Could you repeat, exactly and with no pictures, only the lines from the start of the records through the line containing "row order: Weight"?
= = = = =
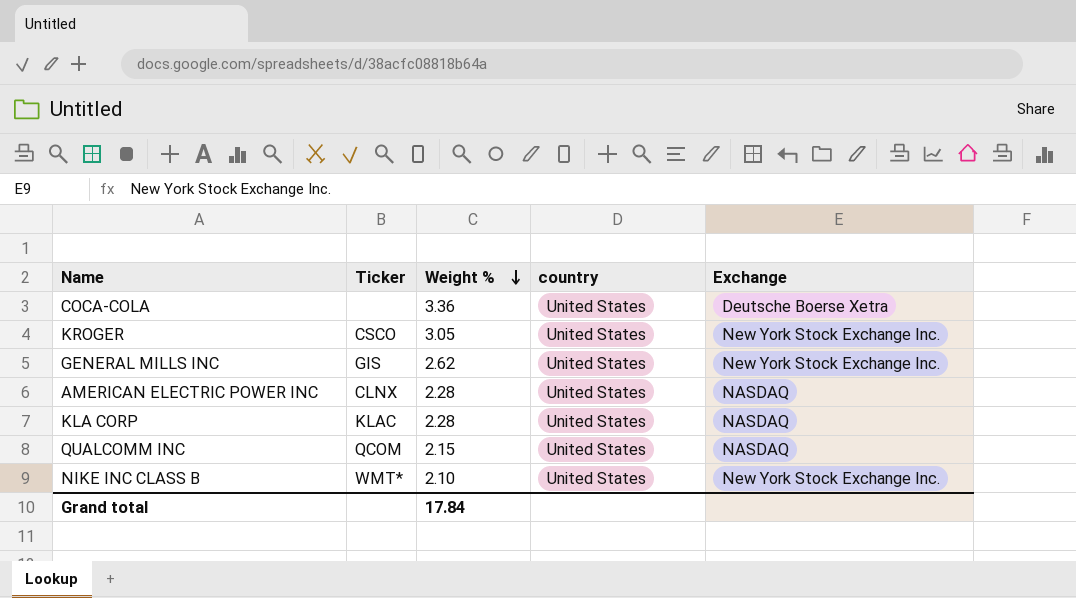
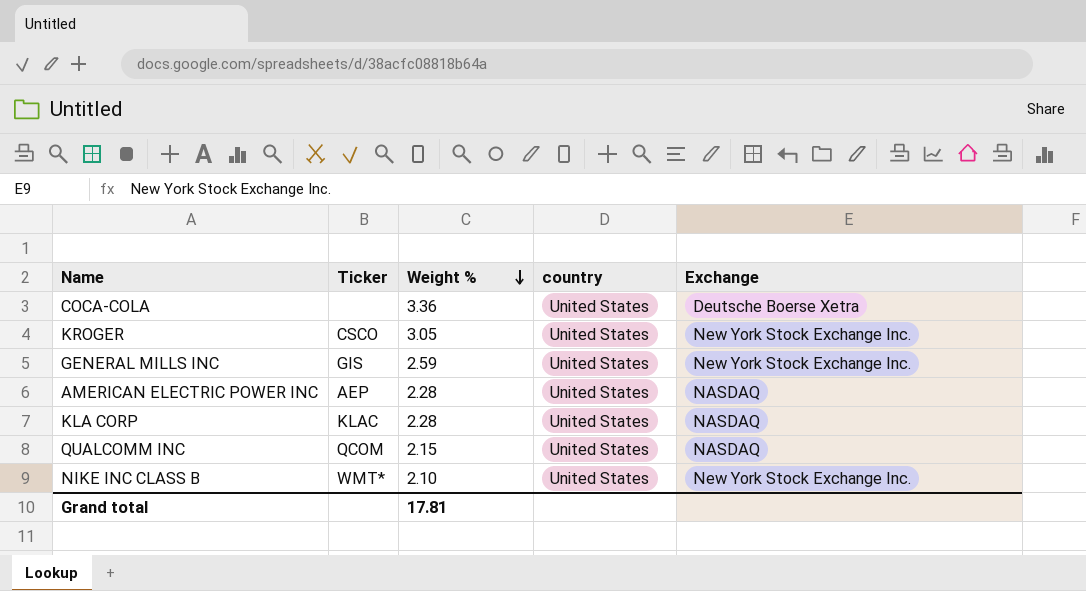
GENERAL MILLS INC | Weight %: 2.62 -> 2.59
AMERICAN ELECTRIC POWER INC | Ticker: CLNX -> AEP
Grand total | Weight %: 17.84 -> 17.81

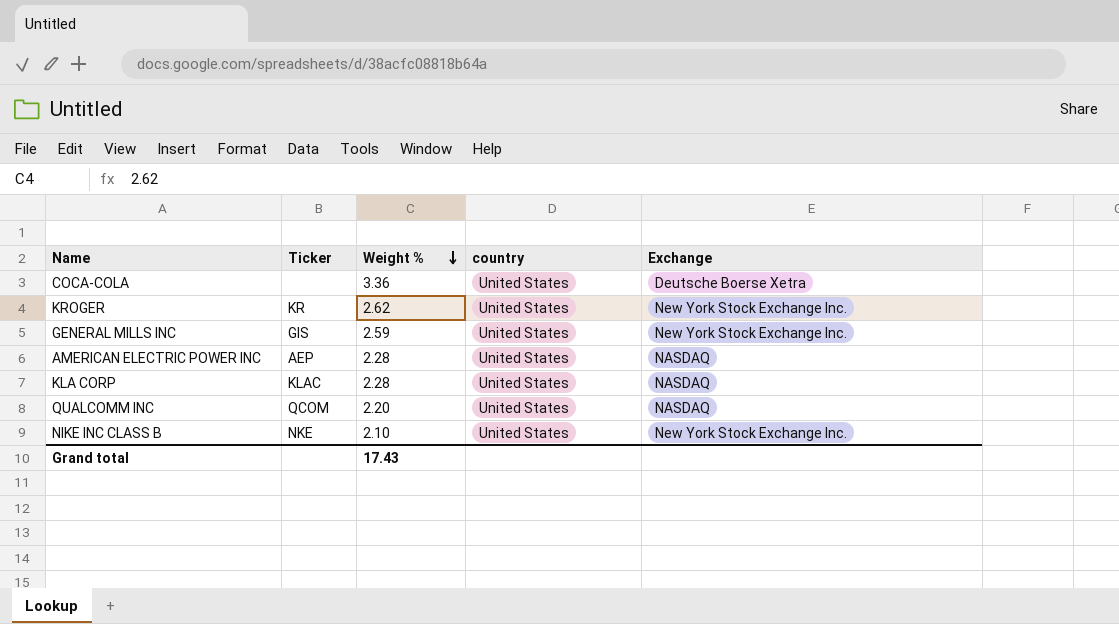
KROGER | Ticker: CSCO -> KR
KROGER | Weight %: 3.05 -> 2.62
QUALCOMM INC | Weight %: 2.15 -> 2.20
NIKE INC CLASS B | Ticker: WMT* -> NKE
Grand total | Weight %: 17.81 -> 17.43

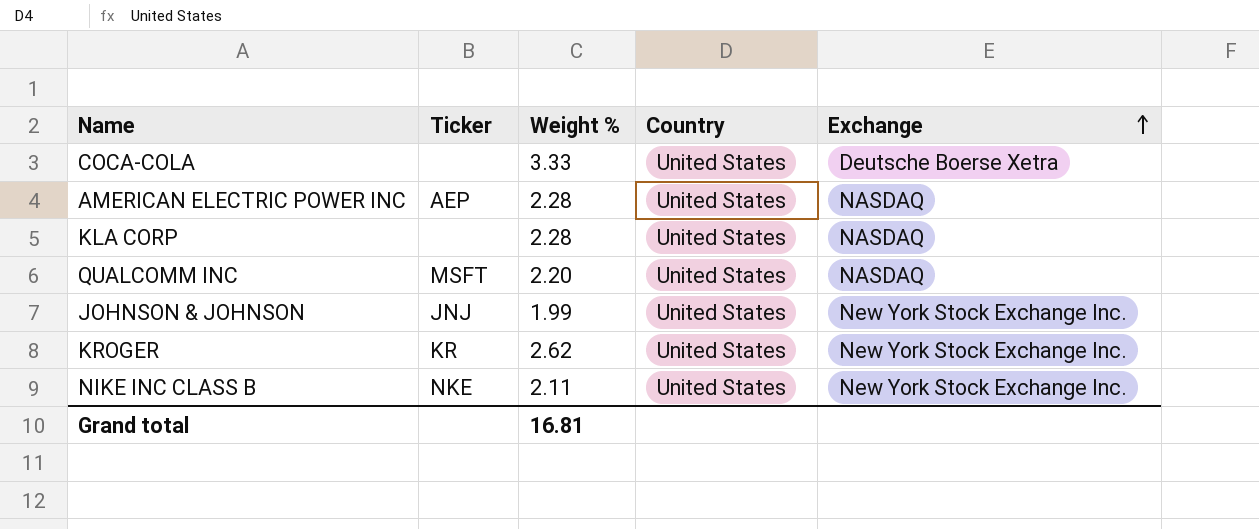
row order: Weight % descending -> Exchange ascending
column name: country -> Country
row GENERAL MILLS INC: GIS | 2.59 | United States | New York Stock Exchange Inc. -> none
COCA-COLA | Weight %: 3.36 -> 3.33
KLA CORP | Ticker: KLAC -> none
QUALCOMM INC | Ticker: QCOM -> MSFT
row JOHNSON & JOHNSON: none -> JNJ | 1.99 | United States | New York Stock Exchange Inc.
NIKE INC CLASS B | Weight %: 2.10 -> 2.11
Grand total | Weight %: 17.43 -> 16.81

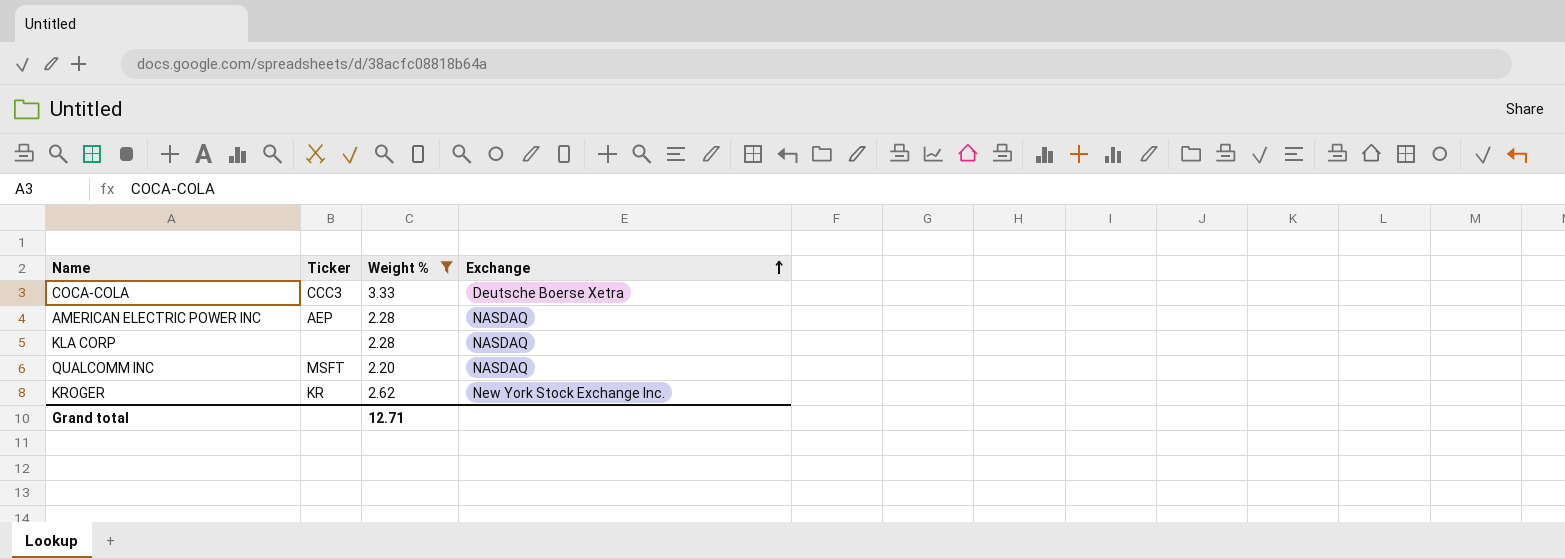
filter: none -> Weight % >= 2.20
column Country | position: 4 -> none
COCA-COLA | Ticker: none -> CCC3
Grand total | Weight %: 16.81 -> 12.71

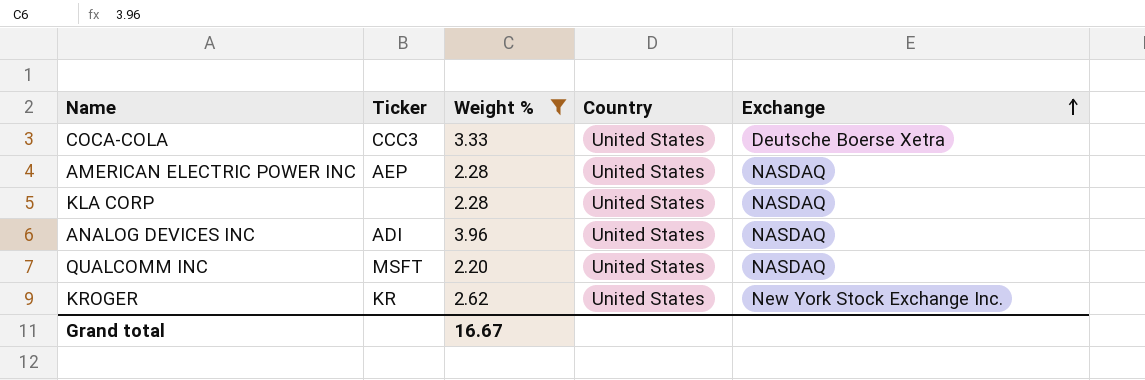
column Country | position: none -> 4
row ANALOG DEVICES INC: none -> ADI | 3.96 | United States | NASDAQ
Grand total | Weight %: 12.71 -> 16.67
= = = = =
* Answer section
GENERAL MILLS INC | Weight %: 2.62 -> 2.59
AMERICAN ELECTRIC POWER INC | Ticker: CLNX -> AEP
Grand total | Weight %: 17.84 -> 17.81

KROGER | Ticker: CSCO -> KR
KROGER | Weight %: 3.05 -> 2.62
QUALCOMM INC | Weight %: 2.15 -> 2.20
NIKE INC CLASS B | Ticker: WMT* -> NKE
Grand total | Weight %: 17.81 -> 17.43

row order: Weight % descending -> Exchange ascending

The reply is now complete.